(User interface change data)
-- Opening Marker --

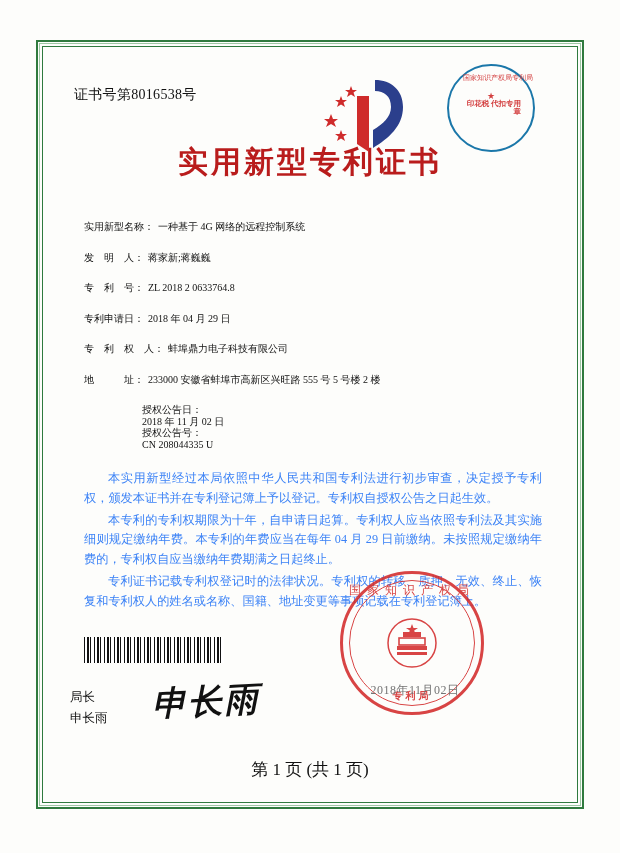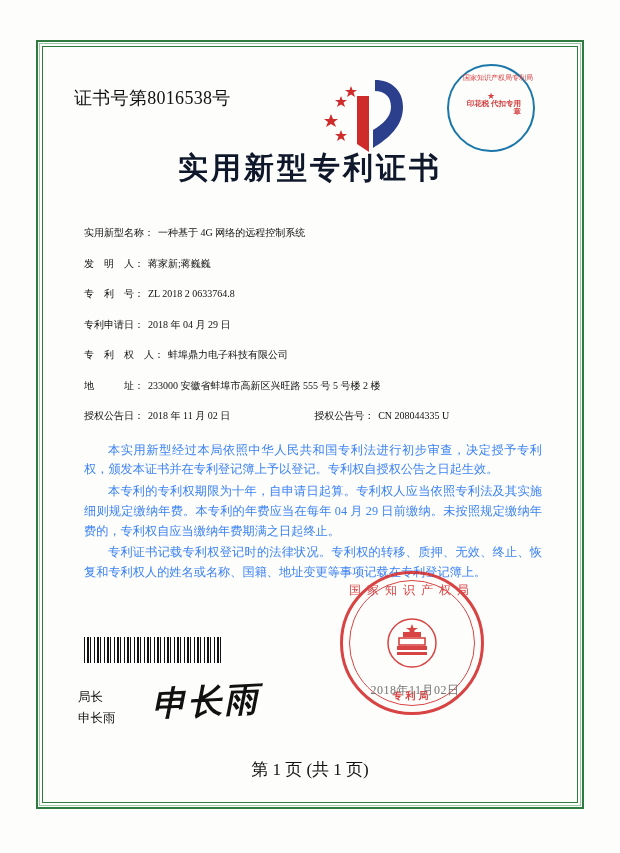"证书号第8016538号" .cert-no { font-size: 18px -> 14px }
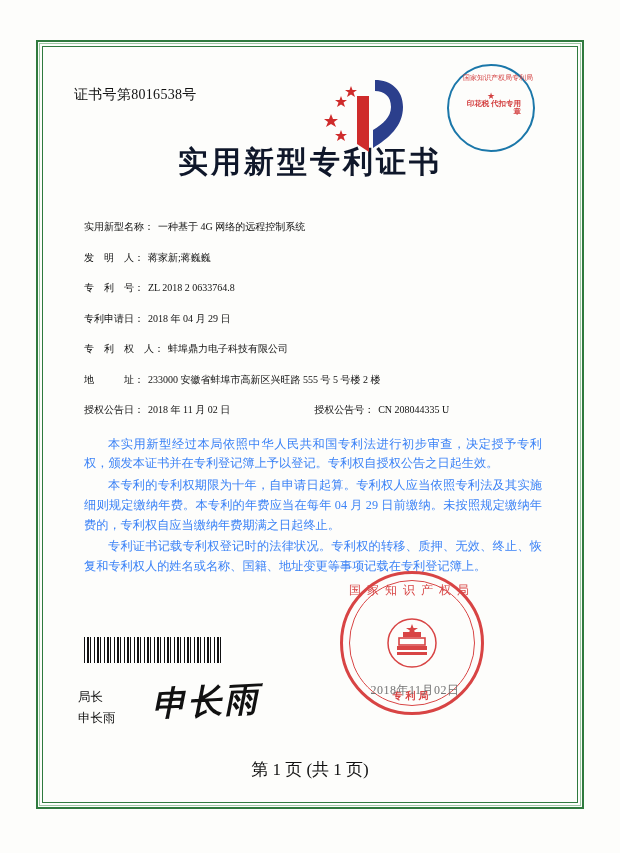"实用新型专利证书" .title { color: #0f172a -> #b91c1c }
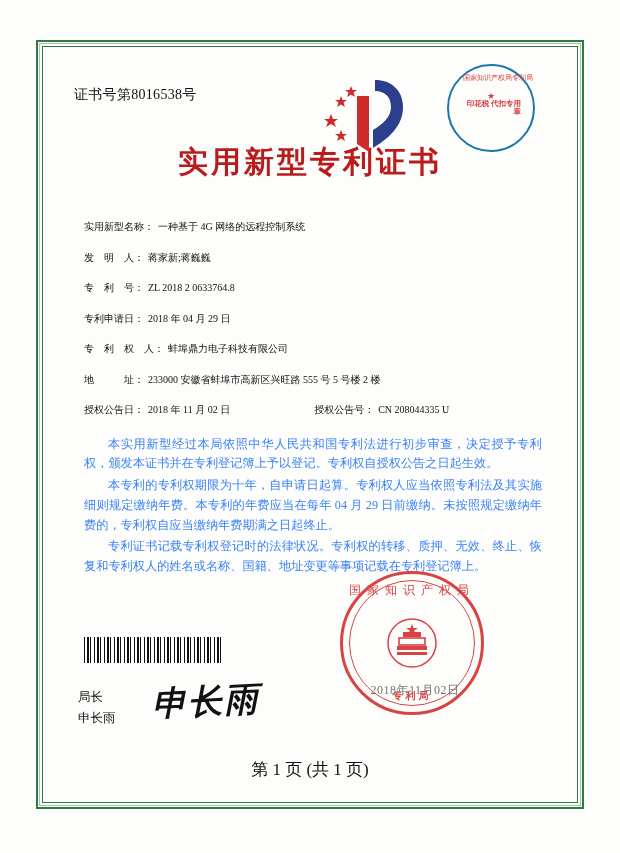"授权公告日：" .field-row.split { flex-direction: none -> column }
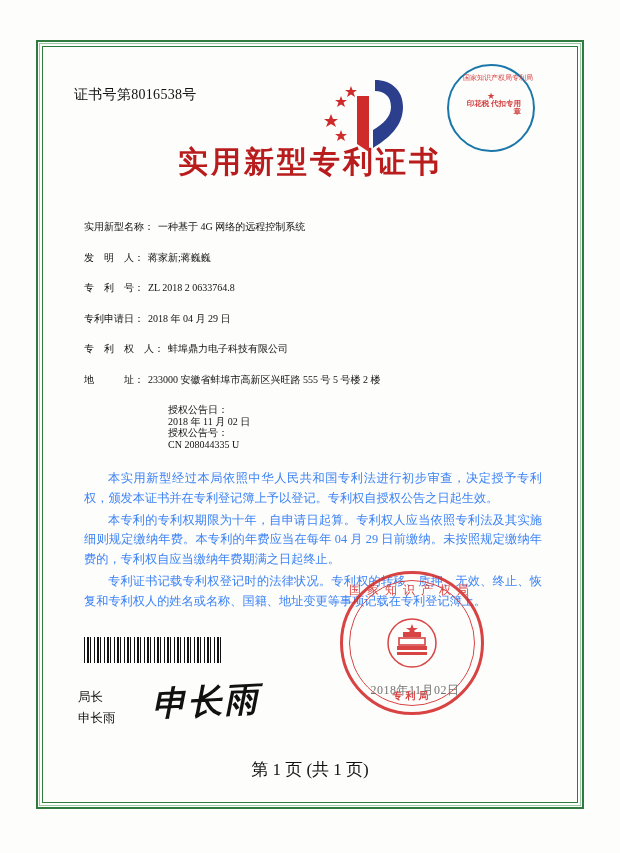"授权公告号：" .field-right { margin-left: 84px -> 58px }
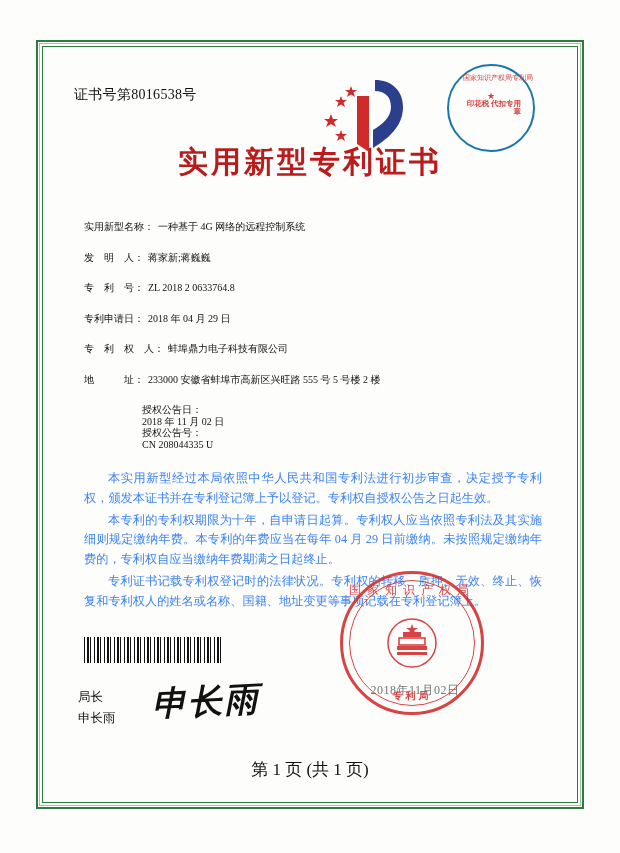"局长" .signature-block { left: 16px -> 8px }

-- Closing Marker --

When pictures appear among the entries, skip them and copy all remaining text precisely.

"证书号第8016538号" .cert-no { font-size: 18px -> 14px }
"实用新型专利证书" .title { color: #0f172a -> #b91c1c }
"授权公告日：" .field-row.split { flex-direction: none -> column }
"授权公告号：" .field-right { margin-left: 84px -> 58px }
"局长" .signature-block { left: 16px -> 8px }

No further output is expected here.